Population attributable risk (PAR) combines the strength of association between a risk factor and disease with the prevalence of that factor to estimate the disease burden potentially preventable by eliminating the exposure. PAR differs from relative risk (individual-level) and is essential for prioritizing public health resources. A weak risk factor with high prevalence may have greater PAR than a strong risk factor affecting few people.
Calculate PAR for multiple risk factors in the same disease (e.g., smoking, obesity, physical inactivity for cardiovascular disease) to compare their relative contributions to disease burden.

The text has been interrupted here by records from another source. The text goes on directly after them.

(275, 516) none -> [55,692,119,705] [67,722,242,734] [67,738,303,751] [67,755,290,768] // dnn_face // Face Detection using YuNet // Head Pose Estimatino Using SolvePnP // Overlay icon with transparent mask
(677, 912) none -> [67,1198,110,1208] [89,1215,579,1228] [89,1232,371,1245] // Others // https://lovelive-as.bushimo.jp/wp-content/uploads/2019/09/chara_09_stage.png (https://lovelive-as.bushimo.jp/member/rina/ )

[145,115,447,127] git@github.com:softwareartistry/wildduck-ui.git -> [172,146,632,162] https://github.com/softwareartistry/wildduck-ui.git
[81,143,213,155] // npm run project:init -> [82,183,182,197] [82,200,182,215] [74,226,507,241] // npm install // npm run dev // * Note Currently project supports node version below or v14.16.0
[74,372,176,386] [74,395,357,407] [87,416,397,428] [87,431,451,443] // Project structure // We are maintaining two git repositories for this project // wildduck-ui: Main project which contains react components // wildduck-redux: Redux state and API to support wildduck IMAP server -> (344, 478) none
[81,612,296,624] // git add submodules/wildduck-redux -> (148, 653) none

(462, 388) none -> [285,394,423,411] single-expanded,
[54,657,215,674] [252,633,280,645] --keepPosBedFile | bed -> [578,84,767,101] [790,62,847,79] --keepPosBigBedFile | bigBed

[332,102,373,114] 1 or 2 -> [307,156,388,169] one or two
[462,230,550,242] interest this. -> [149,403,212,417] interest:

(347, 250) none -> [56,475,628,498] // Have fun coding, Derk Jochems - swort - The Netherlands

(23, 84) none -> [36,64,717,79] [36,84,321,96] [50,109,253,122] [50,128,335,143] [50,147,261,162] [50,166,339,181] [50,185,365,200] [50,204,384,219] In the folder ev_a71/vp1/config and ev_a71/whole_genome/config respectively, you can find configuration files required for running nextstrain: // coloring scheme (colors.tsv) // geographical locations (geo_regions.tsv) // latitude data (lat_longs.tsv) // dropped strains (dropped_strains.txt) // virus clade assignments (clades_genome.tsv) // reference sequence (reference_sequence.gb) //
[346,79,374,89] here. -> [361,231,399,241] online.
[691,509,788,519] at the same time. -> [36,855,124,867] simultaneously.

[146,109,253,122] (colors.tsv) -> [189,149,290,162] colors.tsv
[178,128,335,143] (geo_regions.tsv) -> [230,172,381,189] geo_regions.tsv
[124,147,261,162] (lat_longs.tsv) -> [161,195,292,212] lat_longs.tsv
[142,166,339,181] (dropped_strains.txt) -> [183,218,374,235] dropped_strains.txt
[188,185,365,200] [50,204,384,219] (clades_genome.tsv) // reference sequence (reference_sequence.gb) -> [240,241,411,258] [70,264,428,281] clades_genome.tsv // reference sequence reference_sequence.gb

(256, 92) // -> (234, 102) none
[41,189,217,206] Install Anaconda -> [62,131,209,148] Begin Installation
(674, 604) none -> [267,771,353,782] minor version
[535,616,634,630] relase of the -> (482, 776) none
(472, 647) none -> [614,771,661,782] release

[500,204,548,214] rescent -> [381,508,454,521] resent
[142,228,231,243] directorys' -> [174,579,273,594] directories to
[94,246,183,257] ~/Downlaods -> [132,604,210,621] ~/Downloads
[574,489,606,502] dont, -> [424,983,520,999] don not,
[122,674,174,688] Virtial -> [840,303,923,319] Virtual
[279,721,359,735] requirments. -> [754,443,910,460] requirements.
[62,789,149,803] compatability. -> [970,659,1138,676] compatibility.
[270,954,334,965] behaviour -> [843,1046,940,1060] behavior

You already know how to calculate relative risk (RR) from cohort data: it measures the strength of association between an exposure and a disease at the individual level. An exposed person is RR times more likely to develop disease than an unexposed person. Population attributable risk (PAR) asks a different — and for policy purposes more important — question: if we eliminated this exposure from the entire population, how much disease would disappear?
The formula reveals why high RR doesn't automatically translate to high PAR. PAR depends on two things: the strength of association (RR) and the prevalence of exposure in the population. The formula is: PAR% = p(RR − 1) / [p(RR − 1) + 1], where p is the prevalence of exposure in the general population. Consider two risk factors for lung cancer: smoking (RR ~15–25, prevalence ~15% in many countries) and a hypothetical rare genetic variant (RR = 50, prevalence 0.5%). The genetic variant has a dramatically higher relative risk, but its PAR is tiny because almost nobody carries it. Smoking's PAR is enormous because the risk is high and the exposure is widespread. The practical implication: targeting common, moderately-sized risks often prevents more disease than targeting rare, large risks.
The logic of PAR becomes clearest when comparing multiple risk factors for the same disease. Suppose you're analyzing preventable cardiovascular disease and compute PAR for smoking (35%), physical inactivity (25%), hypertension (20%), and obesity (20%). These percentages don't sum to 100% — they can overlap because risk factors co-occur and their joint effects are not simply additive. But ranking them by PAR tells public health planners where intervention resources will have the greatest expected return. A smoking intervention with a PAR of 35% theoretically prevents more cardiovascular deaths than a hypertension intervention with PAR of 20%, holding intervention effectiveness constant.
Two important limitations temper the use of PAR in practice. First, PAR rests on the causal assumption embedded in the RR estimate — if confounding inflates the apparent association, PAR is correspondingly overstated. Second, "eliminating the exposure" is a theoretical construct. People don't stop smoking simply because policy says so; dietary and physical activity patterns are shaped by environment, culture, and economics. PAR therefore represents an upper bound on what is preventable, not a prediction of what any specific intervention will achieve. Its value is comparative — ranking risk factors against each other — rather than absolute prediction of impact. This is why PAR is described as translating epidemiological evidence into the language of public health priority-setting.